Makna merupakan unsur bahasa
yang sangat dipengaruhi oleh penggunaan bahasa
oleh pemakai bahasa sehingga dapat saling mengerti dan terjadi komunikasi. Menurut Djajasudarma (1993: 5), makna adalah
pertautan yang ada di antara unsur-unsur
bahasa itu sendiri (terutama kata-kata), sedangkan menurut Palmer (1976:
30), makna hanya menyangkut unsur
intrabahasa. Sementara, Lyons (1977: 204) menyebutkan bahwa mengkaji atau memberikan makna suatu
kata adalah memahami kajian kata tersebut
yang berkenaan dengan hubungan-hubungan makna yang membuat kata tersebut berbeda dari kata-kata lain.

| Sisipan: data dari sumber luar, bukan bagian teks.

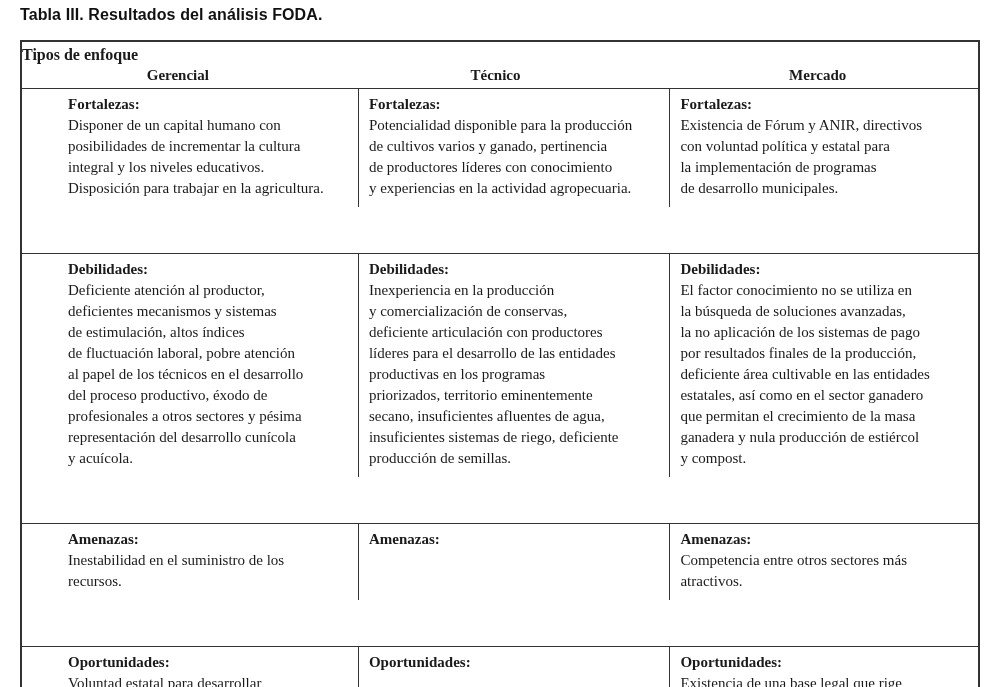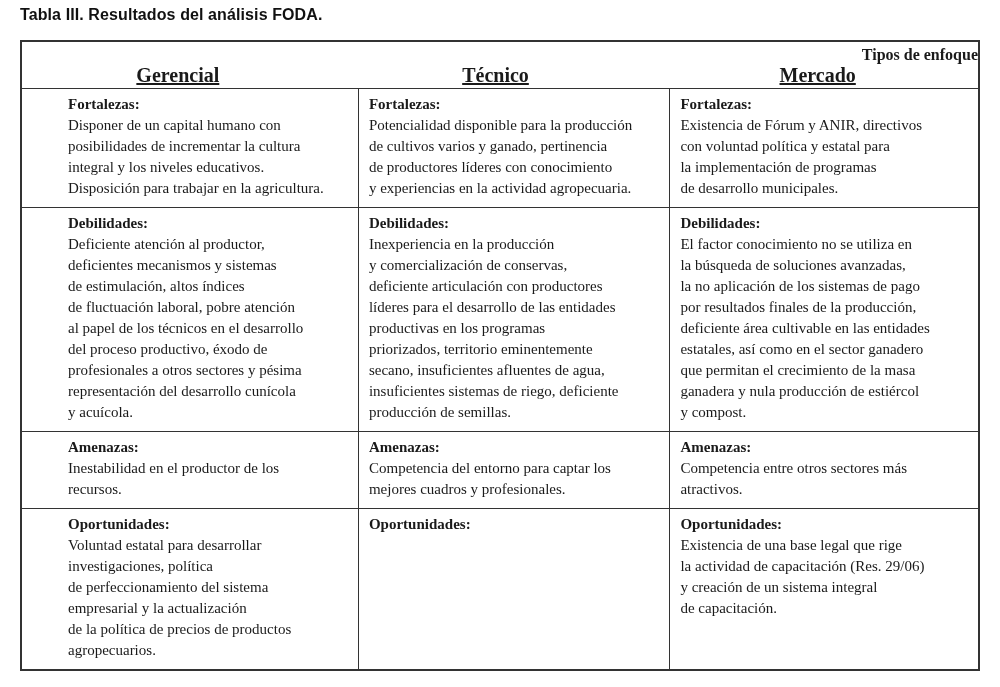"Tipos de enfoque" .enfoque-title { text-align: right -> left }
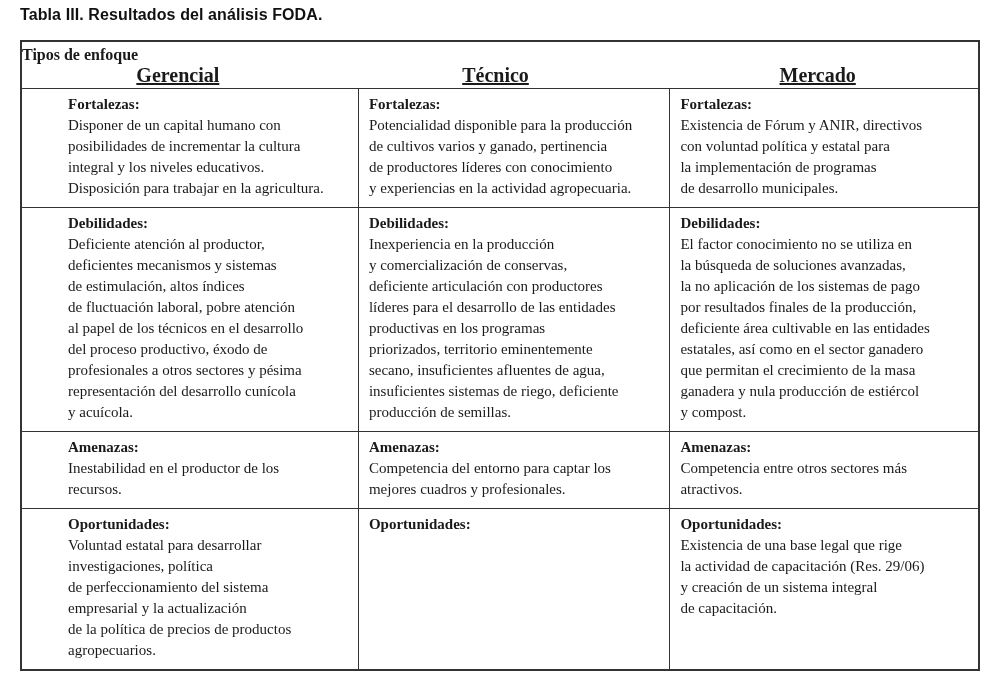"Gerencial" .col-labels > div { font-size: 20px -> 15px; text-decoration: underline -> none }
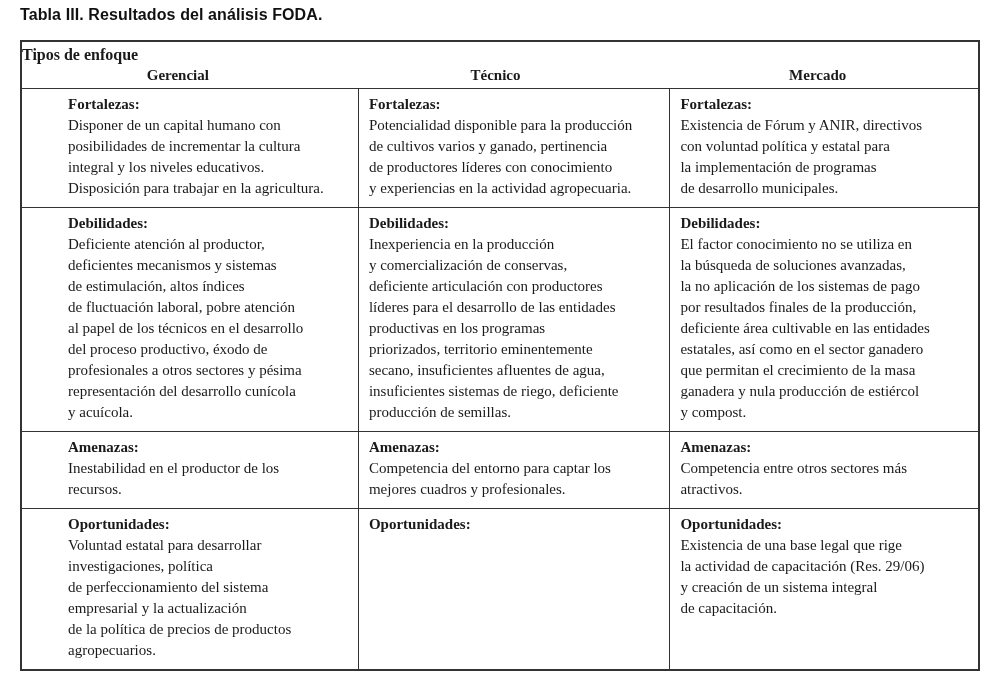"Debilidades:" .trow + .trow { margin-top: none -> 46px }
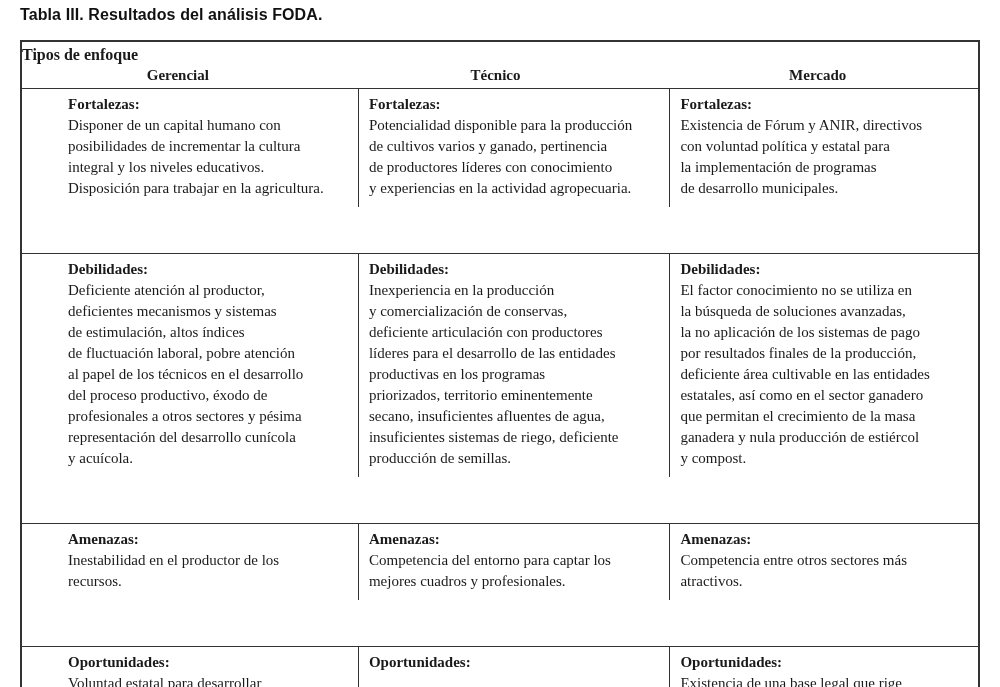"Inestabilidad en el productor de" div.cell-body { text: productor -> suministro }
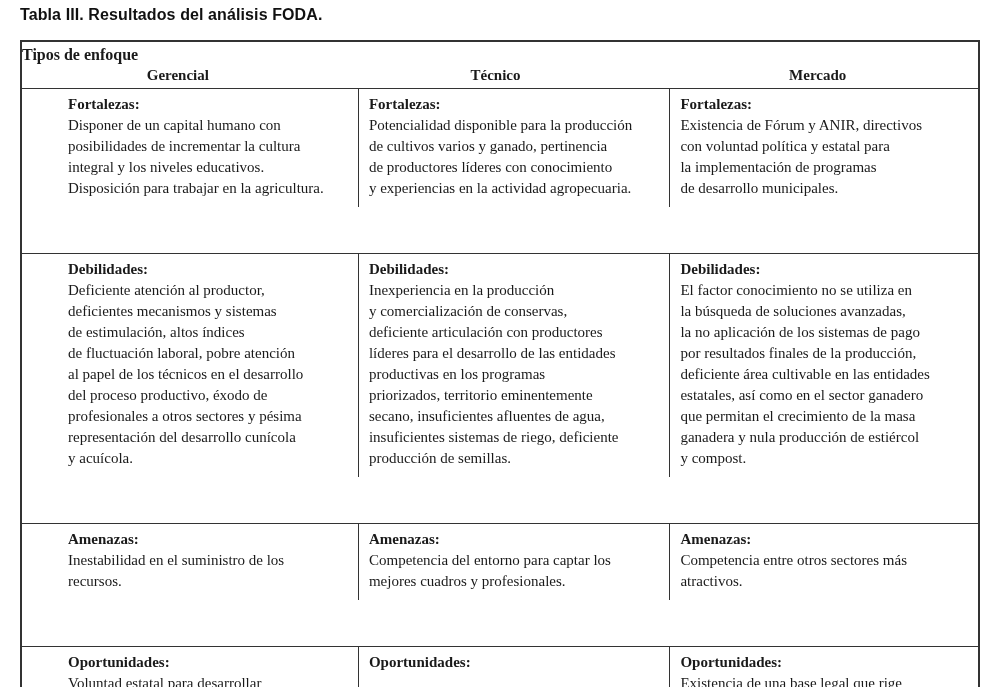"Competencia del entorno para captar" div.cell-body { html: <div>Competencia del entorno para captar los mejores cuadros y profesionales.</div> -> none }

Dalam hal ini, menyangkut makna leksikal dari katakata itu sendiri yang cenderung terdapat di dalam
kamus, sebagai leksem (dalam Djajasudarma,1993). Pengertian makna di sini dapat dibedakan dari
kata asalnya dalam bahasa Inggris, sense
dan meaning yang keduanya berarti ‘makna’ di dalam istilah semantik. Kridalaksana (1993: 132-133) memberikan
beberapa pengertian mengenai istilah makna
(meaning, linguistic meaning, sense), yaitu (1) maksud pembicara;
(2) pengaruh satuan bahasa
dalam pemahaman persepsi atau perilaku manusia atau kelompok manusia; (3) hubungan, dalam arti kesepadanan antara
bahasa dan alam di luar bahasa, atau antara
ujaran dan semua hal yang ditunjuknya; (4) cara menggunakan
lambang-lambang bahasa.
Dari pengertian-pengertian tersebut, jelas bahwa makna
bahasa merupakan aspek terjadinya
komunikasi di antara para penutur bahasa. Seperti dijelaskan pada pengertian ketiga, makna merupakan penghubung antara
bahasa dengan alam di luar bahasa, atau antara
ujaran dengan semua hal yang ditunjuknya, sesuai dengan kesepakatan para pemakai bahasa sehingga dapat saling mengerti
dan terjadi komunikasi. Dengan demikian,
makna memiliki tiga tingkat keberadaan dalam satuan kebahasaan. Pertama, makna menjadi isi
dari suatu bentuk kebahasaan. Kedua, makna menjadi isi dari suatu kebahasaan. Dan ketiga,
makna menjadi isi komunikasi yang mampu
membuahkan informasi tertentu. Dari ketiga tingkatan makna tersebut dapat dijelaskan bahwa tingkat pertama dan kedua,
makna dilihat dari segi hubungannya dengan
penutur, sedangkan pada tingkat ketiga lebih ditekankan pada hubungan makna di dalam komunikasi.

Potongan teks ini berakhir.